Tuesday, December 26, 2006

Cut greenhouse gases and see results in 50 years

Here are candidates for the most troubling graphs I came across in 2006. These are from the UK Met Office's Hadley Centre publication Climate Change and the Greenhouse Effect [PDF] with my titles. The top chart shows very different possible paths for emissions of greenhouse gases for the rest of the century - depending on what we do to tackle greenhouse gases. The lower chart shows modelling of what effect these will have on warming.

Now the depressing part: not much we do today to reduce emissions, even if everyone else in the world does a lot too, will make much difference to the level of warming we experience until the second half of this century (warming diverges after the line drawn at 2050)

This is because there is a lot of 'inertia' in the climate system and a lot of warming is already committed from earlier emissions. Changes in warming lag changes in emissions by several decades. Sea level changes can take centuries to work through. Two main propositions follow from this:

  1. Our collective willingness to make sacrifices to cut emissions today will depend on how much we care, really care, about welfare in 40 years or more from now when those changes start to make a difference. See my comments on the Stern Review and how much we care about the future. This is why I favour aggressive pursuit of 'no-regrets' measures to reduce emissions that also save money (see this posting) I just don't think we yet have a society or a politics that looks sufficiently far ahead to take pain today for gain in 40 to 200+ years time. I am not advocating softening on emissions reductions...far from it. But we need to be smart about what we expect people to do.

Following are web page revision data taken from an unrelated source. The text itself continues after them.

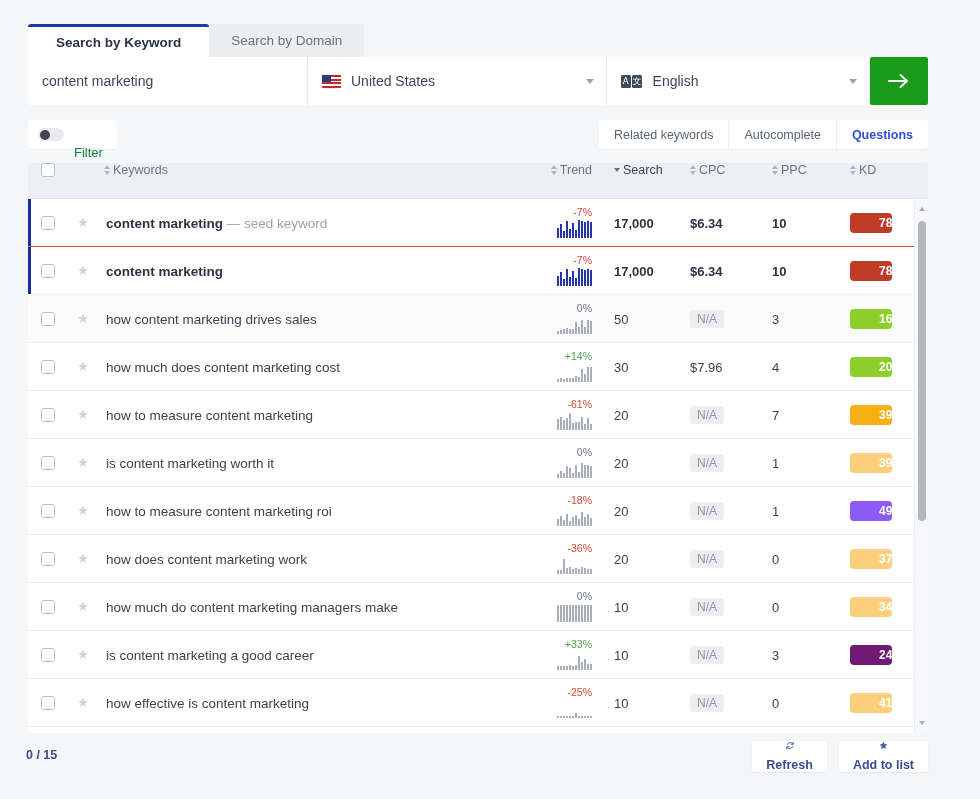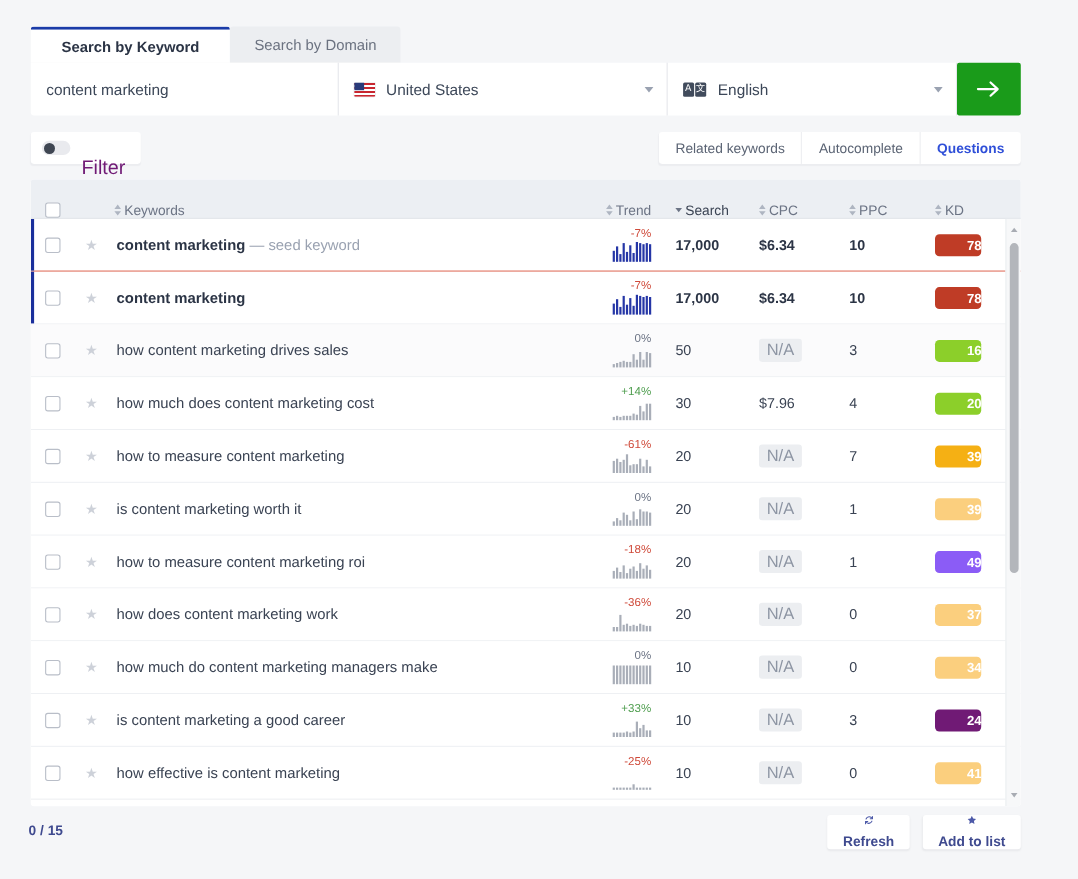--- a/index.html
+++ b/index.html
@@ -99,7 +99,7 @@
     position: absolute; left: 1.5px; top: 1.5px;
     width: 10px; height: 10px; border-radius: 50%; background: #3f4652;
   }
-  .filter-chip .label { font-size: 18px; color: #701a75; margin-top: 36px; }
+  .filter-chip .label { font-size: 13px; color: #15803d; margin-top: 36px; }
 
   .segmented {
     position: absolute; right: 52px; top: 120px; height: 29px;

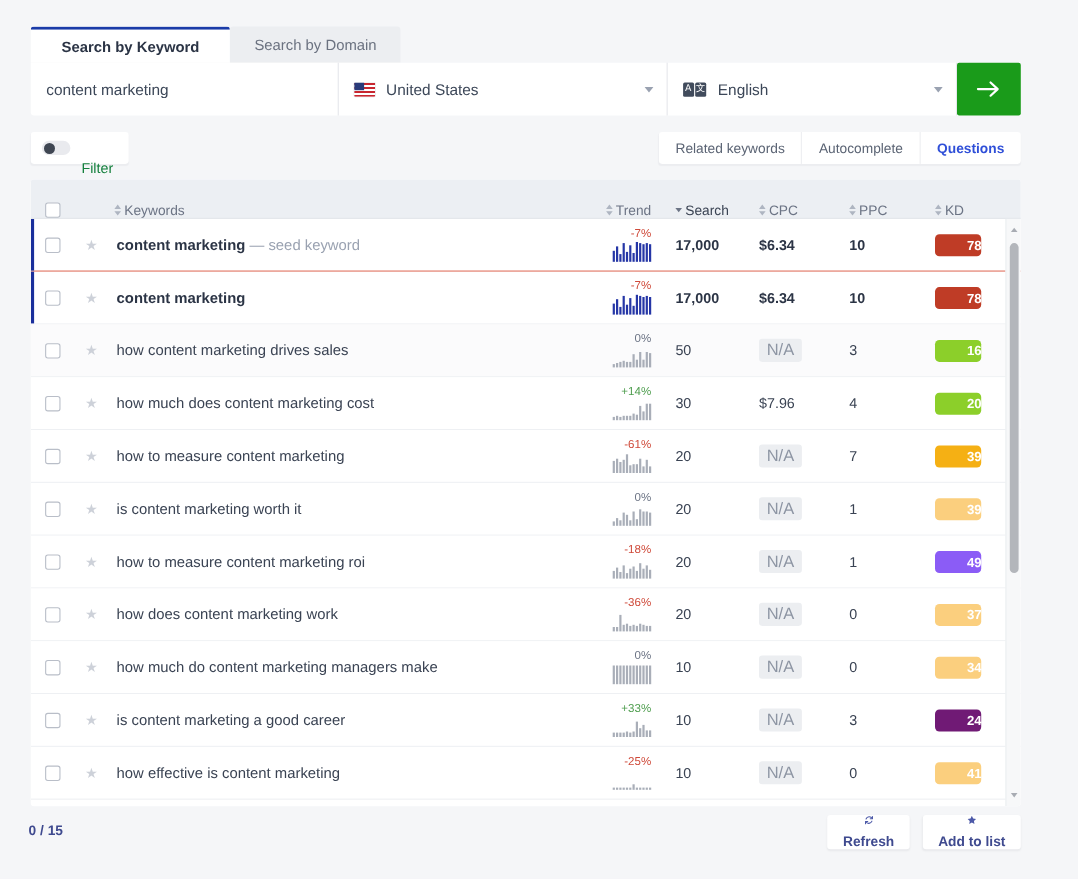--- a/index.html
+++ b/index.html
@@ -120,7 +120,7 @@
     background: #fff; border-radius: 3px; overflow: hidden;
   }
   .thead {
-    height: 36px; background: #eceff3; display: flex; align-items: flex-end;
+    height: 36px; background: #eceff3; display: flex; align-items: flex-start;
     border-bottom: 1px solid #e3e6ea;
   }
   .th {

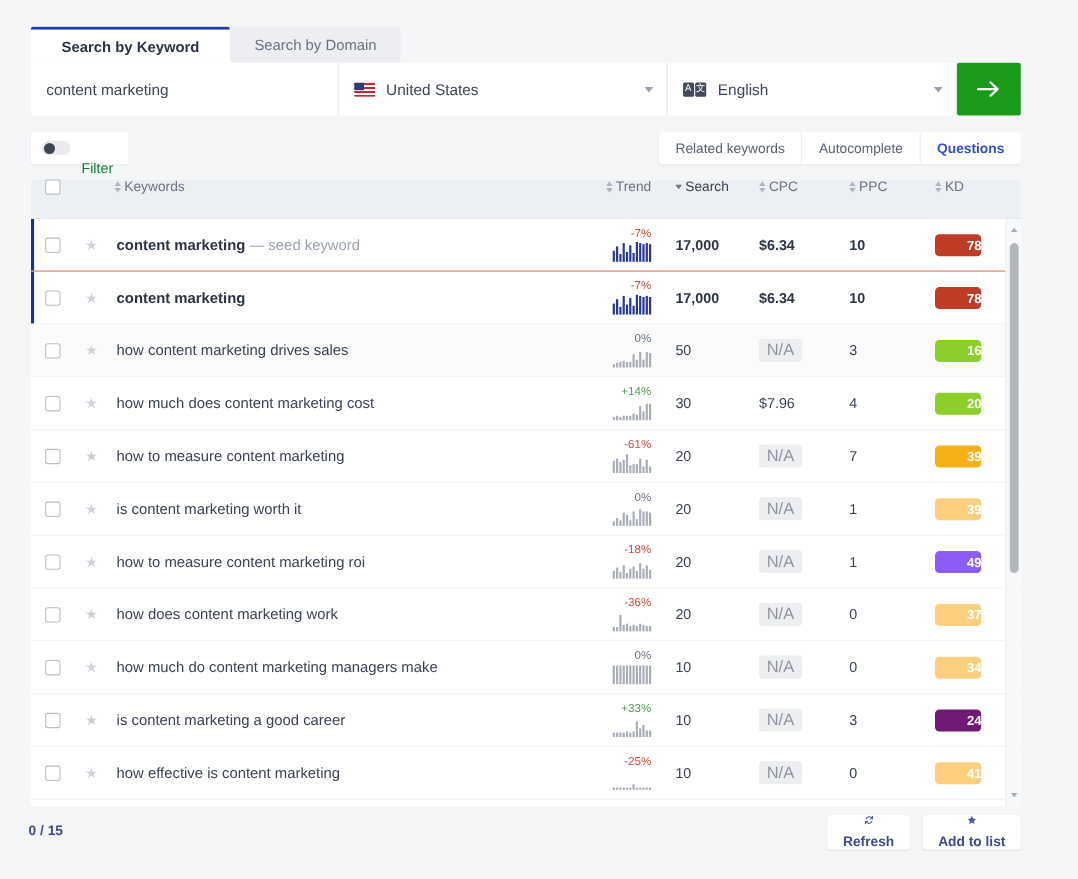--- a/index.html
+++ b/index.html
@@ -187,7 +187,7 @@
   .num { font-size: 13px; color: #3a4353; }
   .num.bold { font-weight: bold; color: #2b3445; }
   .na {
-    display: inline-block; font-size: 15px; color: #8d95a3;
+    display: inline-block; font-size: 12px; color: #8d95a3;
     background: #eceef1; border-radius: 3px; padding: 2px 7px;
   }
   .kd {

  2. To the extent that we can influence welfare outcomes related to climate change (ie. impacts on mortality, disease, poverty, conflict, etc) over the next 30-40 years it will be almost entirely down to how well we adapt to the inevitable warming we will face rather than how we reduce emissions (eg. flood management, water security, food security, coastal realignment, resilience of infrastructure, changes to buildings). We are undervaluing this at present and need to get serious about adaptation to climate change. Especially in developing countries where the risks and the vulnerability are highest and resilience lowest.

1 comment:

Julian Rollins said...

Interesting graphs. How do sell 'no regrets' to voters who won't even buy the idea that decent services require a grown up attidue to taxation?